- **Task prompt**
Repeat the data below in full. Pictures must not be part of the copy.

- **Supplied material**
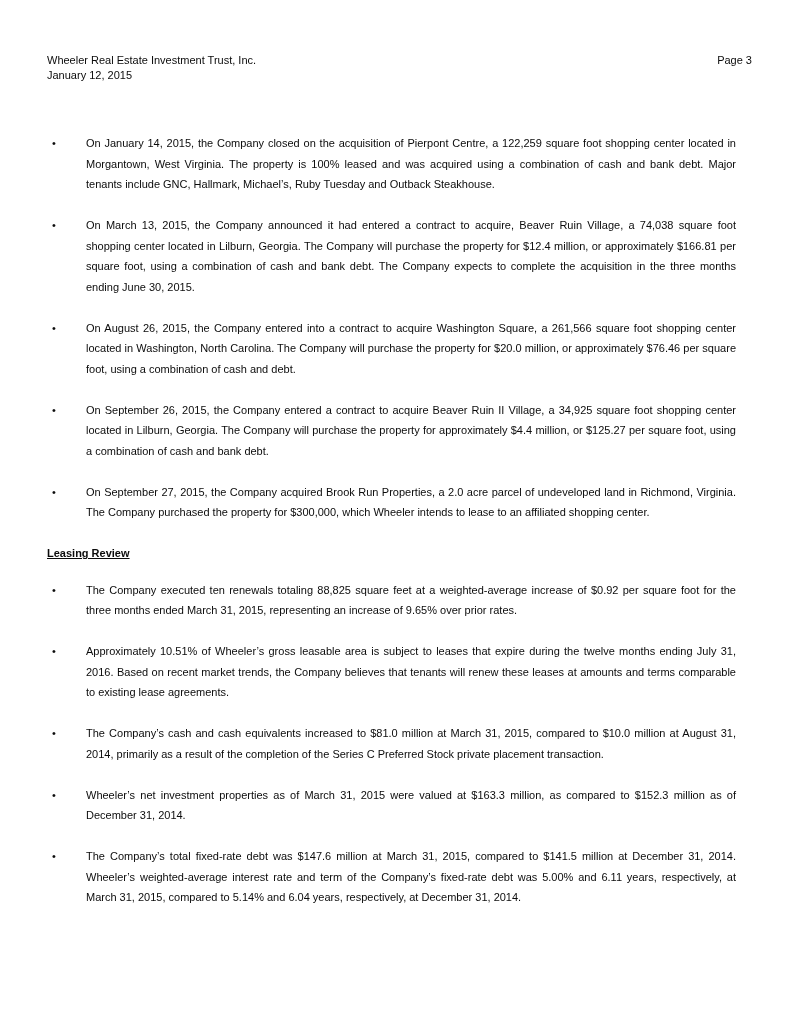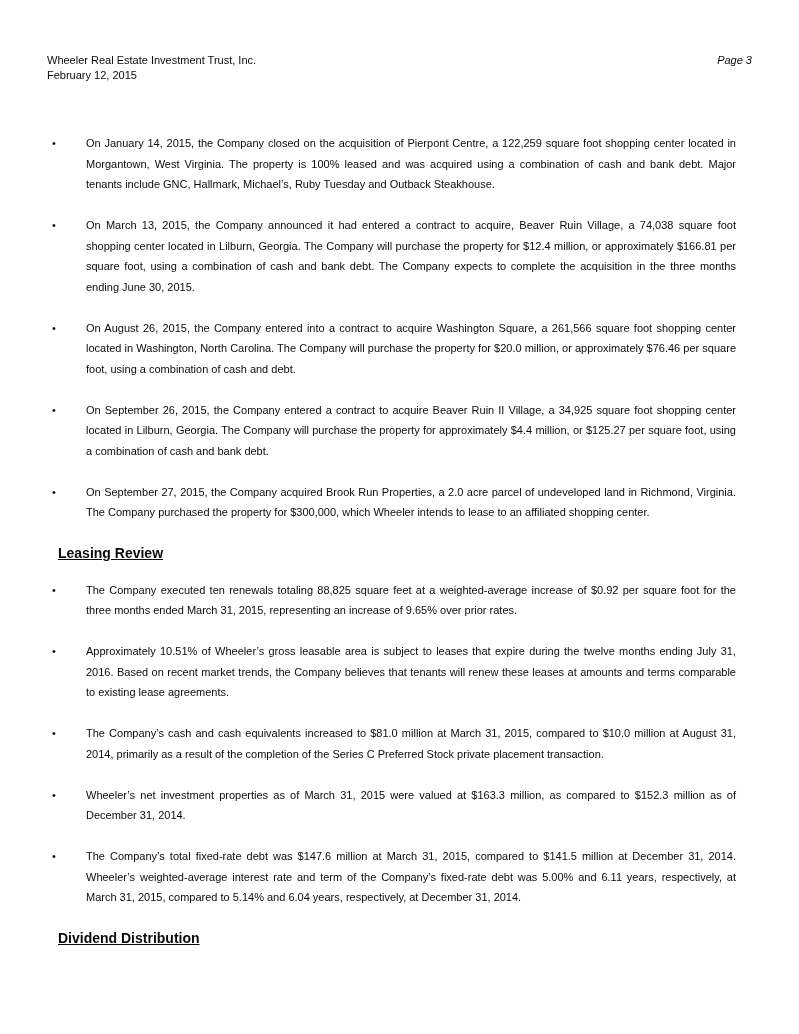--- a/index.html
+++ b/index.html
@@ -24,7 +24,7 @@
     line-height: 15px;
   }
   .header-left { text-align: left; }
-  .header-right { text-align: right; font-style: italic; }
+  .header-right { text-align: right; }
   .content {
     position: absolute;
     top: 117px;

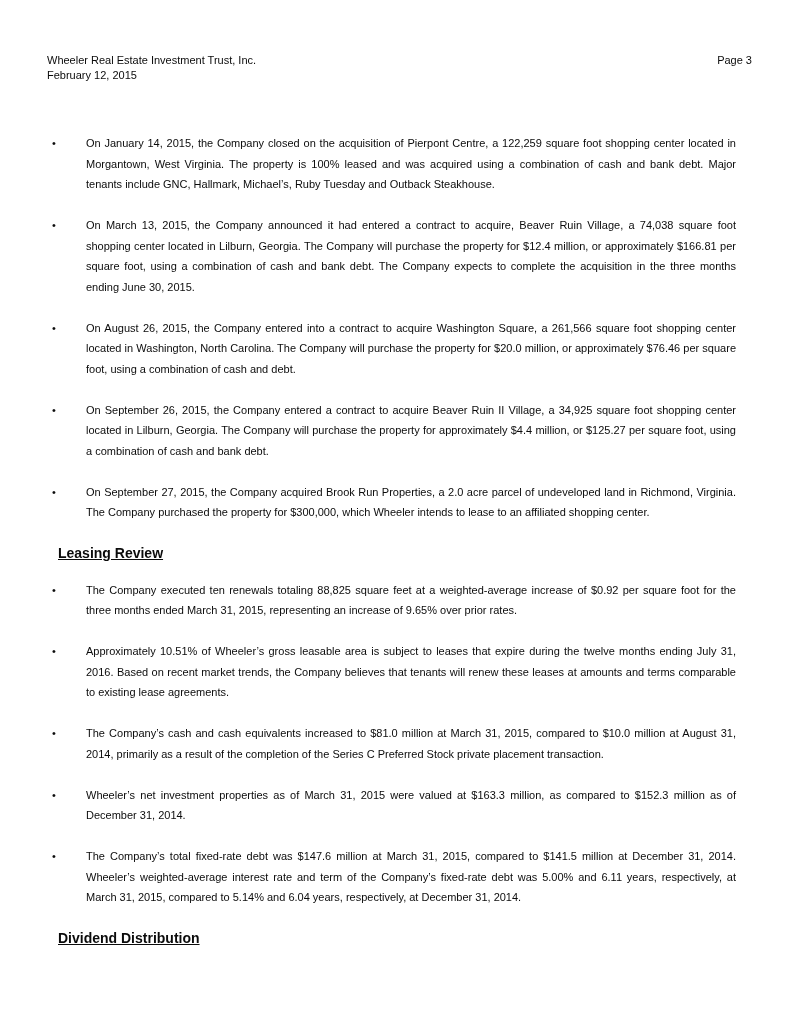--- a/index.html
+++ b/index.html
@@ -66,7 +66,7 @@
   <div class="header">
     <div class="header-left">
       <div>Wheeler Real Estate Investment Trust, Inc.</div>
-      <div>February 12, 2015</div>
+      <div>January 12, 2015</div>
     </div>
     <div class="header-right">
       <div>Page 3</div>

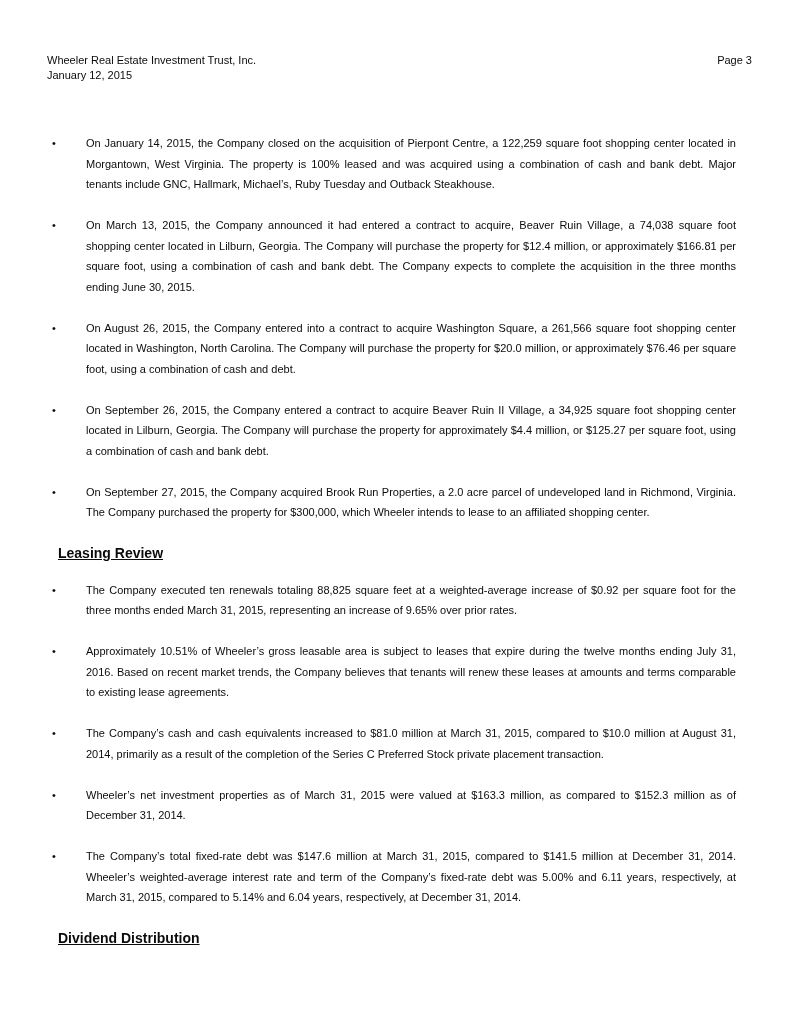--- a/index.html
+++ b/index.html
@@ -50,11 +50,11 @@
     text-align: justify;
   }
   .section-heading {
-    font-size: 14px;
+    font-size: 11px;
     font-weight: bold;
     text-decoration: underline;
     line-height: 20.5px;
-    margin: 11px;
+    margin: 0;
     text-align: left;
   }
 </style>

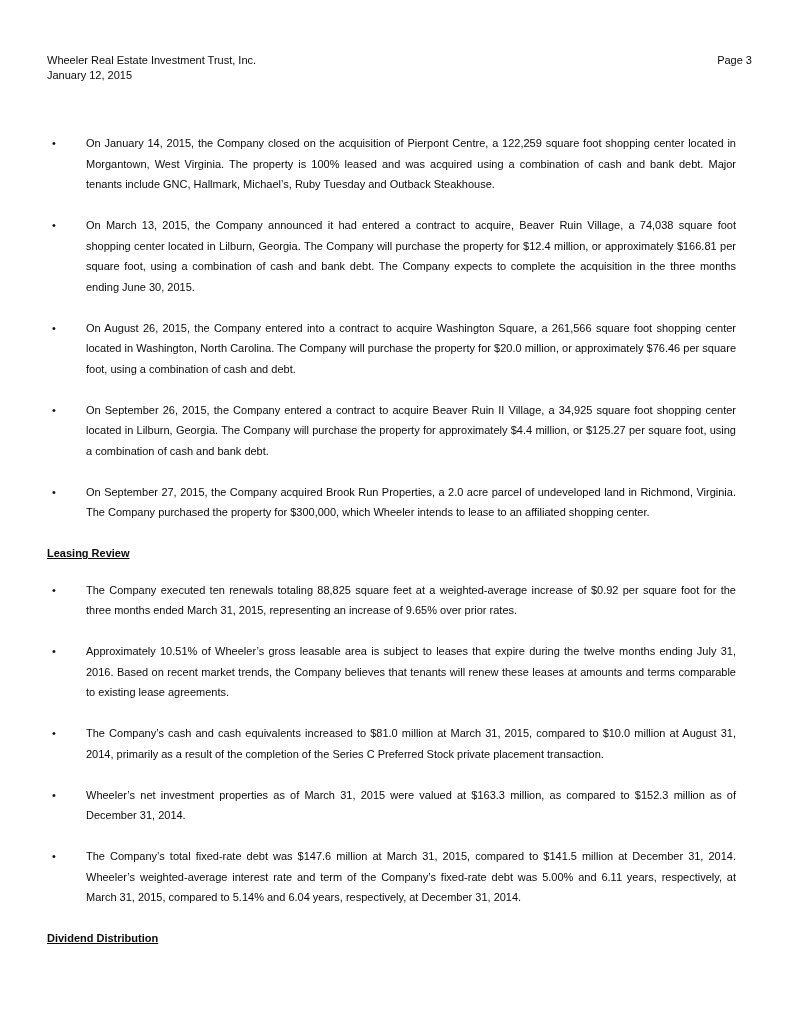--- a/index.html
+++ b/index.html
@@ -119,7 +119,6 @@
       <p>The Company’s total fixed-rate debt was $147.6 million at March 31, 2015, compared to $141.5 million at December 31, 2014. Wheeler’s weighted-average interest rate and term of the Company’s fixed-rate debt was 5.00% and 6.11 years, respectively, at March 31, 2015, compared to 5.14% and 6.04 years, respectively, at December 31, 2014.</p>
     </div>
 
-    <div class="section-heading">Dividend Distribution</div>
 
   </div>
 </div>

- **Completed exercise**
--- a/index.html
+++ b/index.html
@@ -24,7 +24,7 @@
     line-height: 15px;
   }
   .header-left { text-align: left; }
-  .header-right { text-align: right; font-style: italic; }
+  .header-right { text-align: right; }
   .content {
     position: absolute;
     top: 117px;

--- a/index.html
+++ b/index.html
@@ -66,7 +66,7 @@
   <div class="header">
     <div class="header-left">
       <div>Wheeler Real Estate Investment Trust, Inc.</div>
-      <div>February 12, 2015</div>
+      <div>January 12, 2015</div>
     </div>
     <div class="header-right">
       <div>Page 3</div>

--- a/index.html
+++ b/index.html
@@ -50,11 +50,11 @@
     text-align: justify;
   }
   .section-heading {
-    font-size: 14px;
+    font-size: 11px;
     font-weight: bold;
     text-decoration: underline;
     line-height: 20.5px;
-    margin: 11px;
+    margin: 0;
     text-align: left;
   }
 </style>

--- a/index.html
+++ b/index.html
@@ -119,7 +119,6 @@
       <p>The Company’s total fixed-rate debt was $147.6 million at March 31, 2015, compared to $141.5 million at December 31, 2014. Wheeler’s weighted-average interest rate and term of the Company’s fixed-rate debt was 5.00% and 6.11 years, respectively, at March 31, 2015, compared to 5.14% and 6.04 years, respectively, at December 31, 2014.</p>
     </div>
 
-    <div class="section-heading">Dividend Distribution</div>
 
   </div>
 </div>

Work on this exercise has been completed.